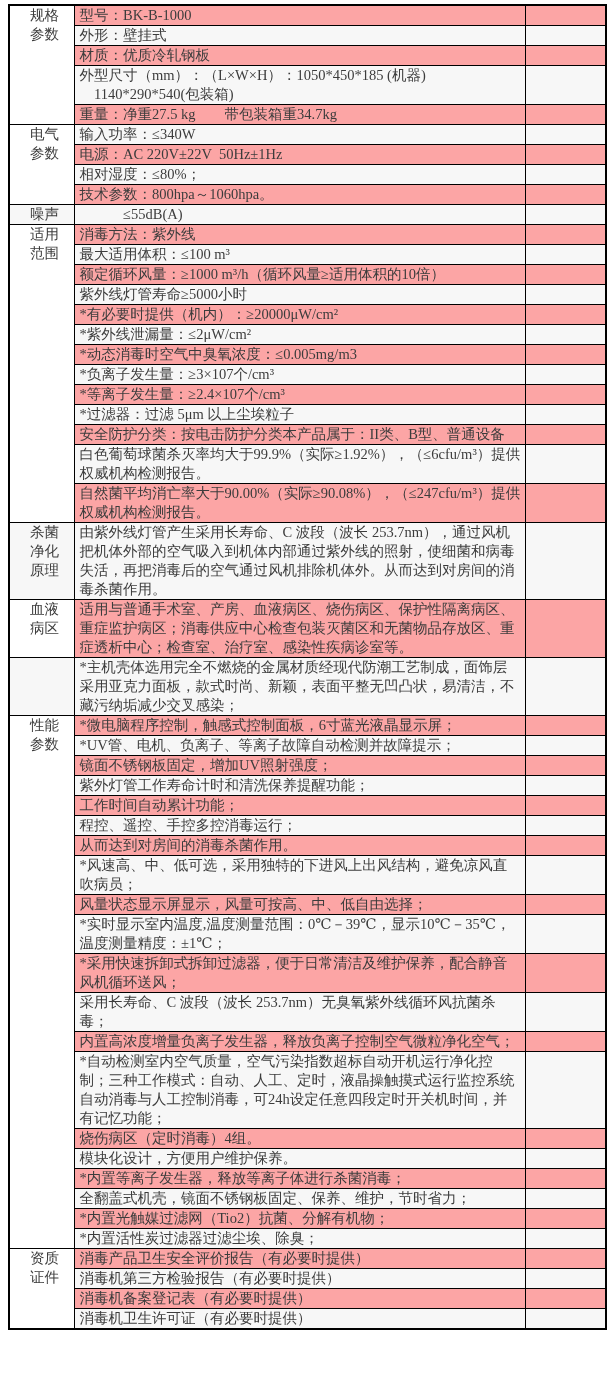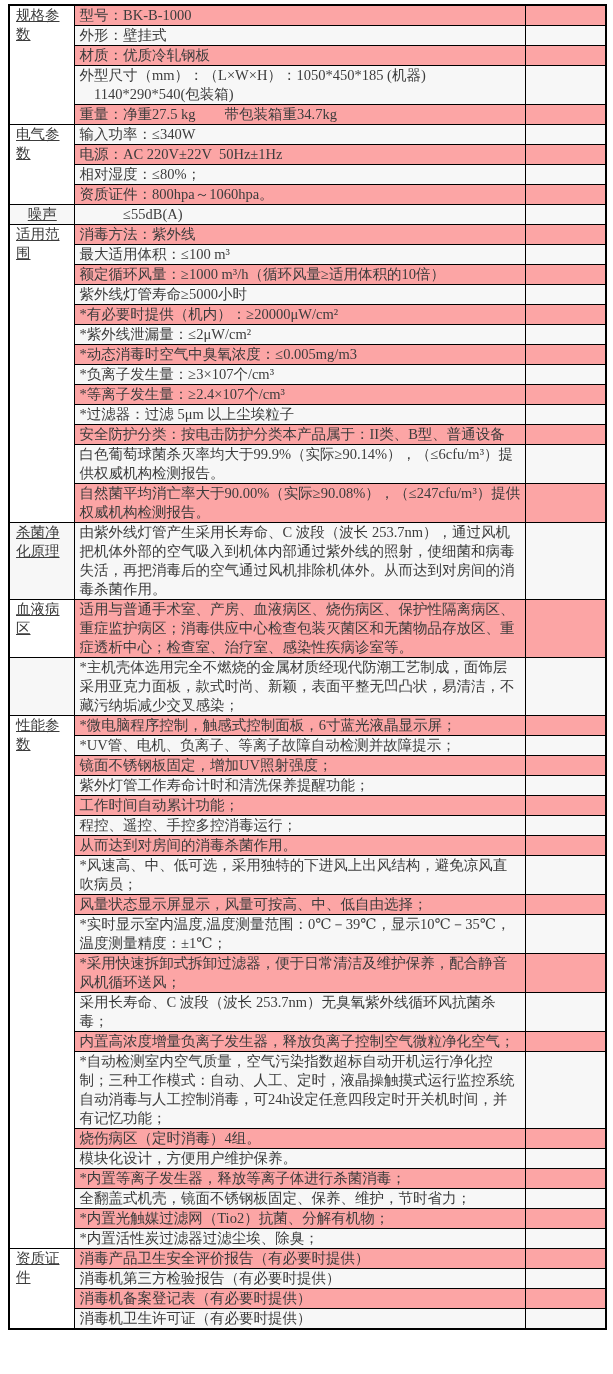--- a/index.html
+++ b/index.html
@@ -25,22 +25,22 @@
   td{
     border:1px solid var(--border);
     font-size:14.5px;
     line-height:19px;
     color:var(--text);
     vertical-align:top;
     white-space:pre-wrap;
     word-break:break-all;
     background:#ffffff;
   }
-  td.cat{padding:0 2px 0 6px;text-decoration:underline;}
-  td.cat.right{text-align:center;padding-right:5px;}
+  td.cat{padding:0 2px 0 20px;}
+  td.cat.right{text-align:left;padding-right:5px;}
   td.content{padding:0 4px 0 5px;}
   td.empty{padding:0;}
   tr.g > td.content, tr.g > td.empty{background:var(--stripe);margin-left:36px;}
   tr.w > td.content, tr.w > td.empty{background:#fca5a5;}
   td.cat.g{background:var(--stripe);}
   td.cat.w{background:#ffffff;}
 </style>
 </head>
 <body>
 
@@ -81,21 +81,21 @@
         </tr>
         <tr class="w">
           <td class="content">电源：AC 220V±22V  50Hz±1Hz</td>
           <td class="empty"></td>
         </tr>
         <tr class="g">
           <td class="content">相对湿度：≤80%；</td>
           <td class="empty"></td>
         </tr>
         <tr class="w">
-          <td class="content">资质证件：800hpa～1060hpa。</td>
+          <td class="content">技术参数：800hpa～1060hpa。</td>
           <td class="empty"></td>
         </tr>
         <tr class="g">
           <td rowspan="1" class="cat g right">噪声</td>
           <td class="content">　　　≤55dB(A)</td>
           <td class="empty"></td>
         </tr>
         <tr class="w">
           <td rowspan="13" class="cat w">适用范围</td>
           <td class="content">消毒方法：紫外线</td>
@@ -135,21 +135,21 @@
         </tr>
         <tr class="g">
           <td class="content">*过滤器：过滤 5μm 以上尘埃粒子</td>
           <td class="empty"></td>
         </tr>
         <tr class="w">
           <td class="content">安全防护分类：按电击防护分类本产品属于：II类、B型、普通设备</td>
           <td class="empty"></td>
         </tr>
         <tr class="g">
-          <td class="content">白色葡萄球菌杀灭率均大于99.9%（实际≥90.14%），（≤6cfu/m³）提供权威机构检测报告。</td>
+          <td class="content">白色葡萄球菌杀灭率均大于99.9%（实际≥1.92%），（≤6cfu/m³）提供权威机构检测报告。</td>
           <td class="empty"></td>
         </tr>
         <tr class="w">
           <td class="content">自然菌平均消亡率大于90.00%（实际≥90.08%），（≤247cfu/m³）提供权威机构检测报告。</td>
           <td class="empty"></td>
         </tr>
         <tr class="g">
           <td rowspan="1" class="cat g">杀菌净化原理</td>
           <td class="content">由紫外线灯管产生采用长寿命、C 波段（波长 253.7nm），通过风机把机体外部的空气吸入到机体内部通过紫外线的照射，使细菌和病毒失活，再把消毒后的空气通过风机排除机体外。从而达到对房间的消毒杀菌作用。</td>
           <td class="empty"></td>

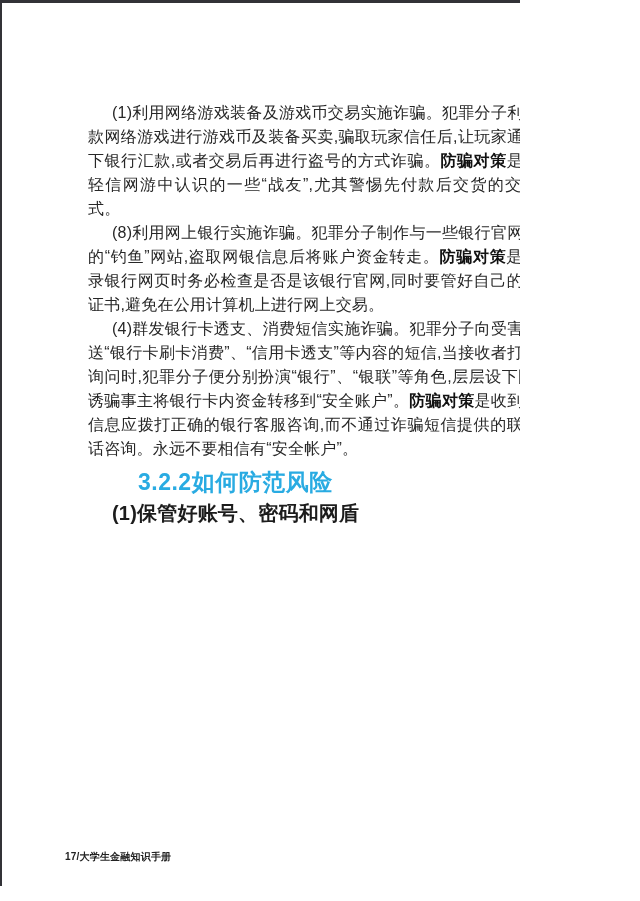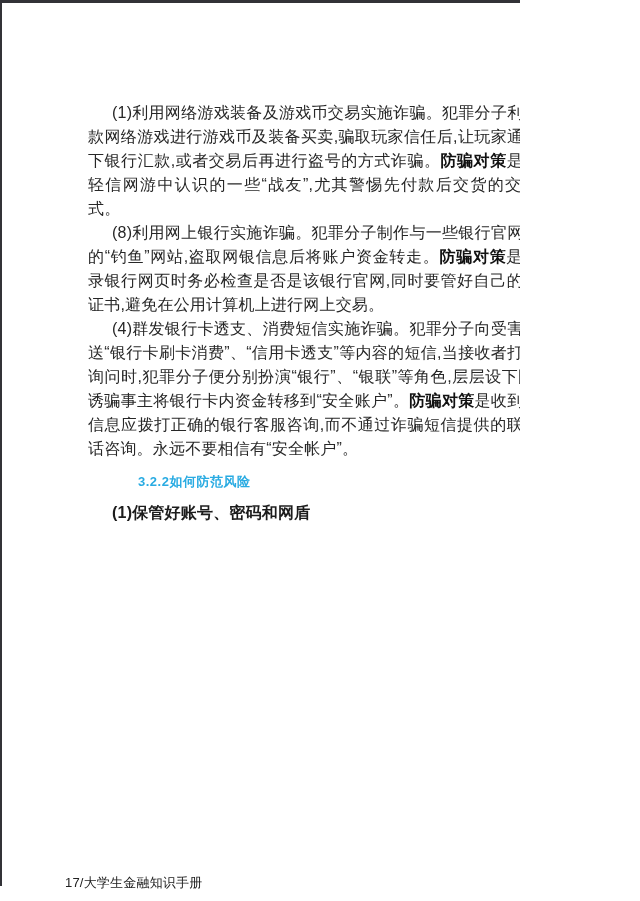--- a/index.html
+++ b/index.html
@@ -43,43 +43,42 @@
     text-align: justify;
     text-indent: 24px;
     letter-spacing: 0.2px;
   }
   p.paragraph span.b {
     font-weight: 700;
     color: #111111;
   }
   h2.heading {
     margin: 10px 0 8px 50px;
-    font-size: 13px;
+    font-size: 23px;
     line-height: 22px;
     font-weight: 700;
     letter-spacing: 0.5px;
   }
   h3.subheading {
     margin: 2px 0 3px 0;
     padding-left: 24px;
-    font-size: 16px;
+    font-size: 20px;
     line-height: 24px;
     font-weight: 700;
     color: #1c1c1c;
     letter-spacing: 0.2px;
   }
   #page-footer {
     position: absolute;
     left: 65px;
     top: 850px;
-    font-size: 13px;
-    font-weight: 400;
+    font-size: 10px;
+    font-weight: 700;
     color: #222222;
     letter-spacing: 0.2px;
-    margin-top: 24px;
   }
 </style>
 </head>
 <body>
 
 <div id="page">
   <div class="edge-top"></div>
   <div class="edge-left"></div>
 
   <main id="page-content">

------------------------------------------------------------------------

To answer, report how many lines of the listing contain the word "size", as a number with nothing else.

EXERCISE RESULT: 7